▶ _Exercise description_
From the entries below, return every line that includes the word "official".

[Detected change data]
------------------------------------

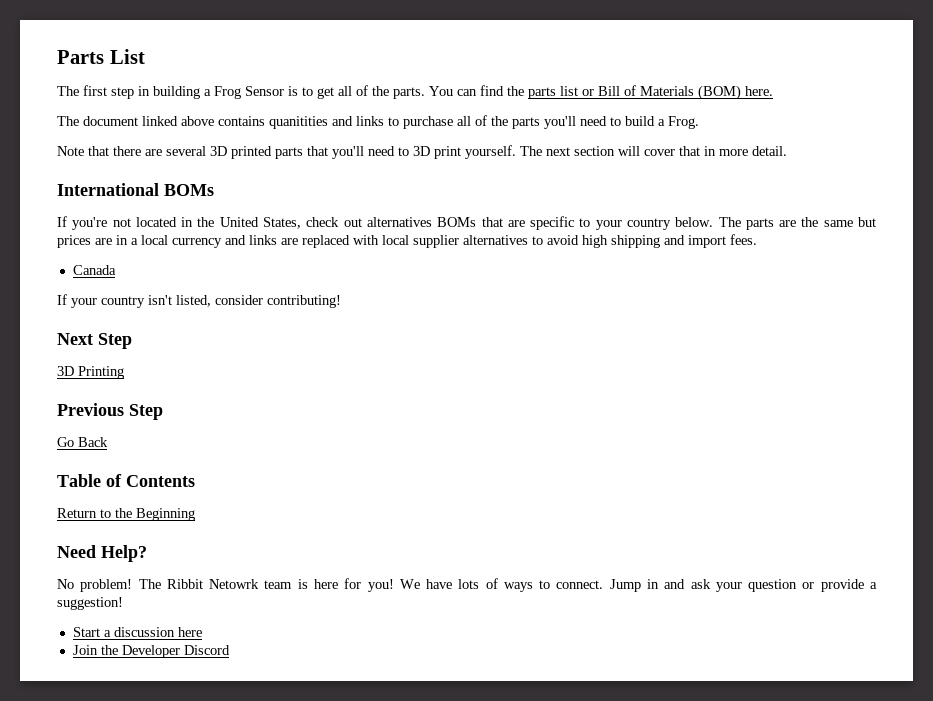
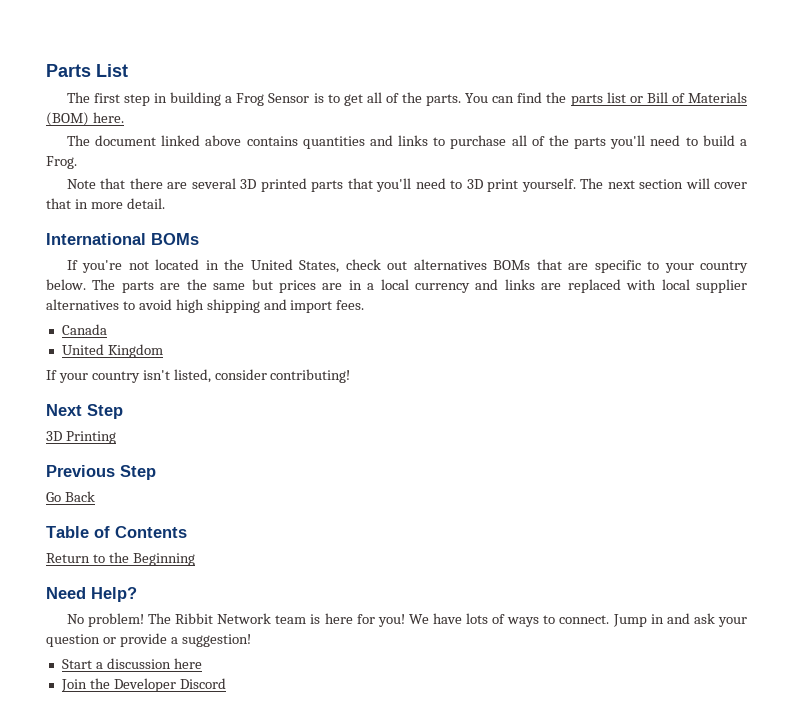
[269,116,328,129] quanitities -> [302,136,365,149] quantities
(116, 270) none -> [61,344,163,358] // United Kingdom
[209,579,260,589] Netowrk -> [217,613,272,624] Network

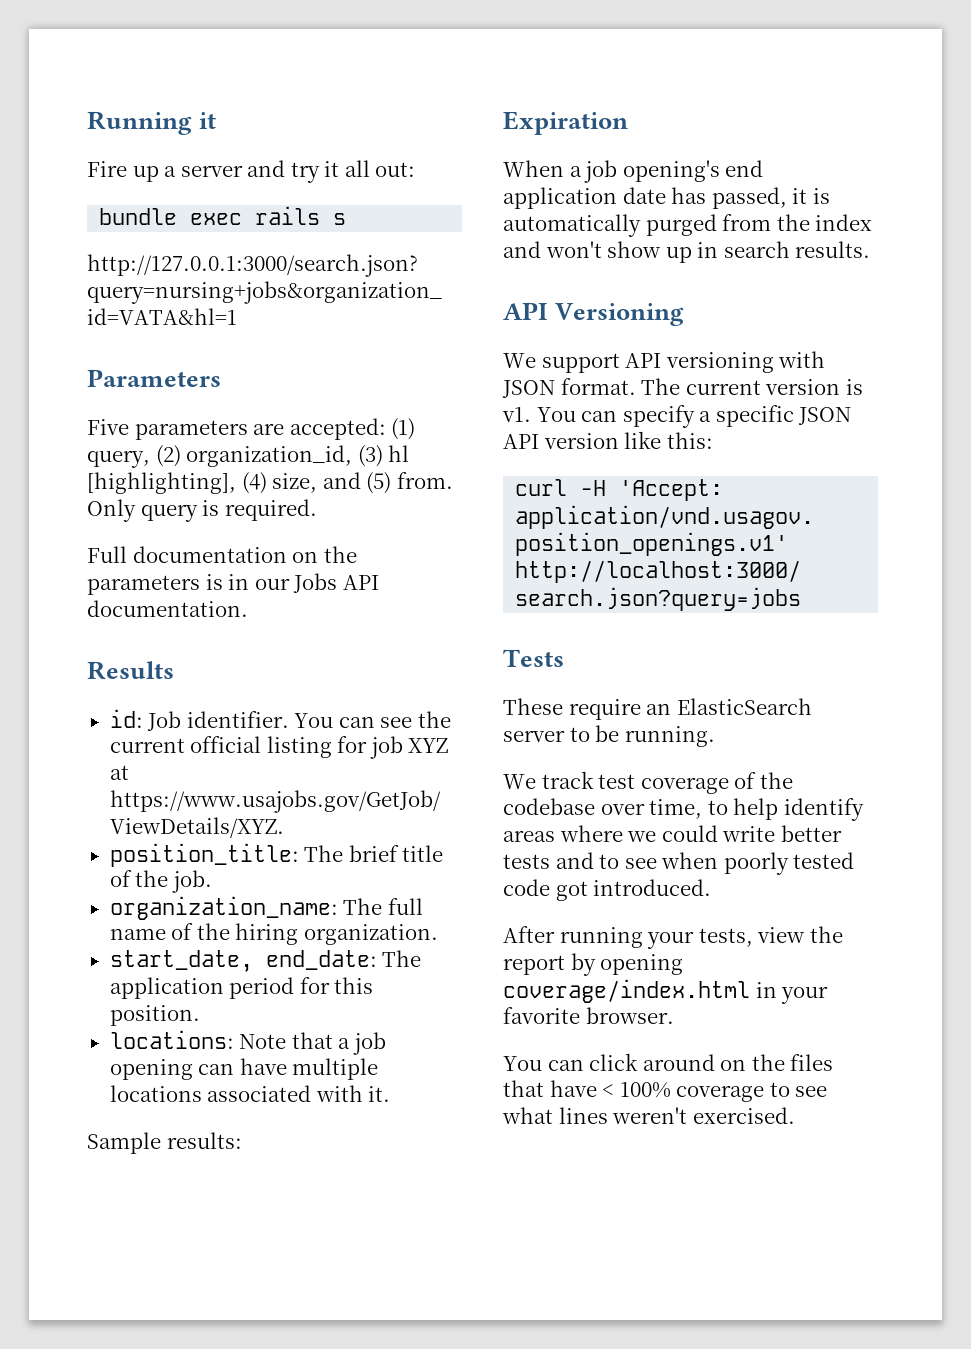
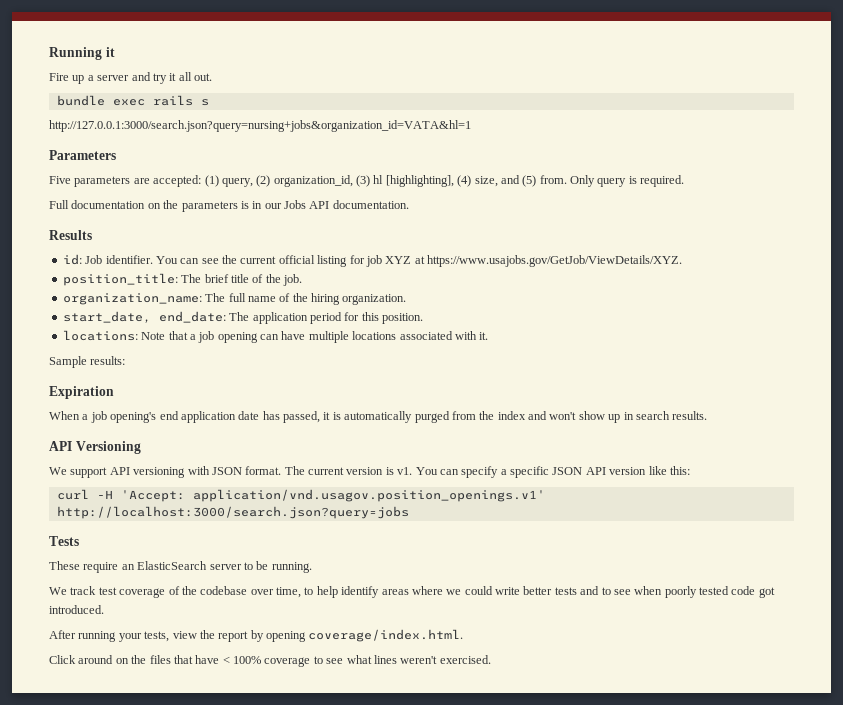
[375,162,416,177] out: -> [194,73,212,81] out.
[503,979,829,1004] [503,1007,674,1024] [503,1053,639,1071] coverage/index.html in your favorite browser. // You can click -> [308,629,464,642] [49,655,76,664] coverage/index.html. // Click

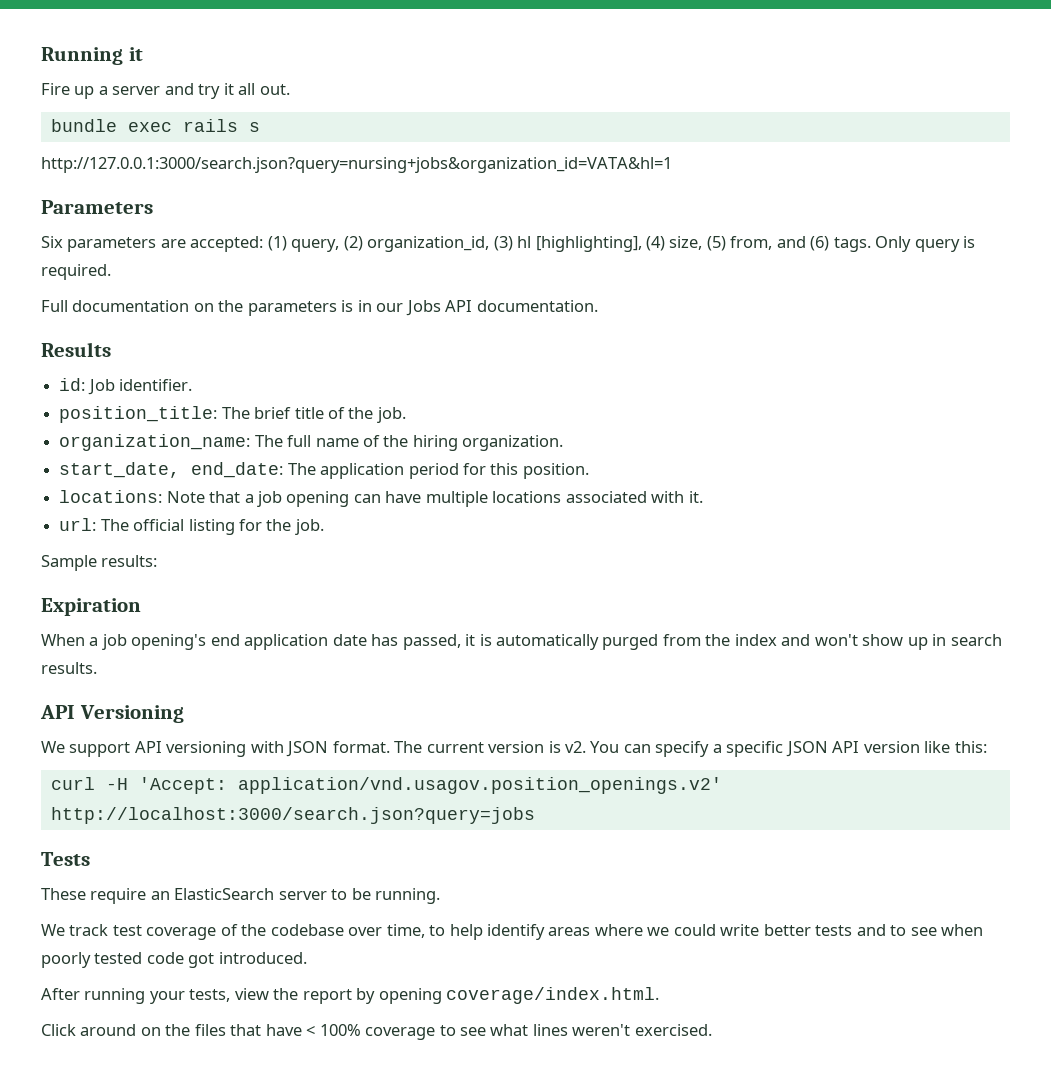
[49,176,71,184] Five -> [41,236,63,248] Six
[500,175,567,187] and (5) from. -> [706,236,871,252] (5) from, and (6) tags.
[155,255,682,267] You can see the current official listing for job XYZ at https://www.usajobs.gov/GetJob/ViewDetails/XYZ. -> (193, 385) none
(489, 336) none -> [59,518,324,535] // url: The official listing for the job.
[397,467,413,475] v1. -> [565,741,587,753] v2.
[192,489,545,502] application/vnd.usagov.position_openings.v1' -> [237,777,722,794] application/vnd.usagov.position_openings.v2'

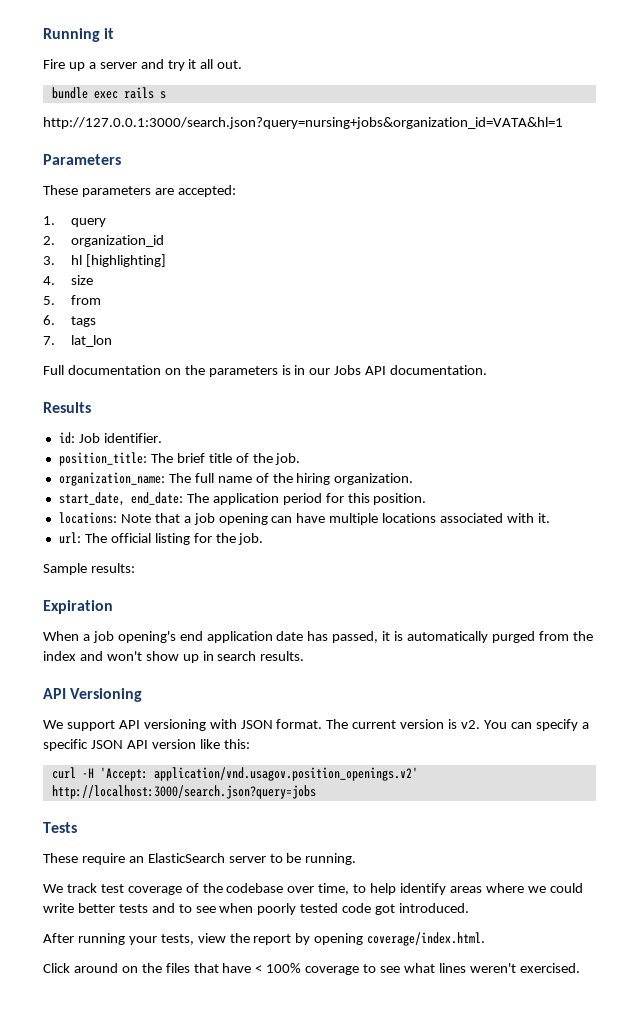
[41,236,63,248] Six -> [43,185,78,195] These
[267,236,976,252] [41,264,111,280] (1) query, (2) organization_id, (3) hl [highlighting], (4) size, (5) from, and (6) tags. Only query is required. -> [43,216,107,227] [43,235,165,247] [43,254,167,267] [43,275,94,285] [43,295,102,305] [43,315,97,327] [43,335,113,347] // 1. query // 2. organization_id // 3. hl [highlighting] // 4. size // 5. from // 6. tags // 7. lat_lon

------------------------------------

▶ _Solution_
[155,255,682,267] You can see the current official listing for job XYZ at https://www.usajobs.gov/GetJob/ViewDetails/XYZ. -> (193, 385) none
(489, 336) none -> [59,518,324,535] // url: The official listing for the job.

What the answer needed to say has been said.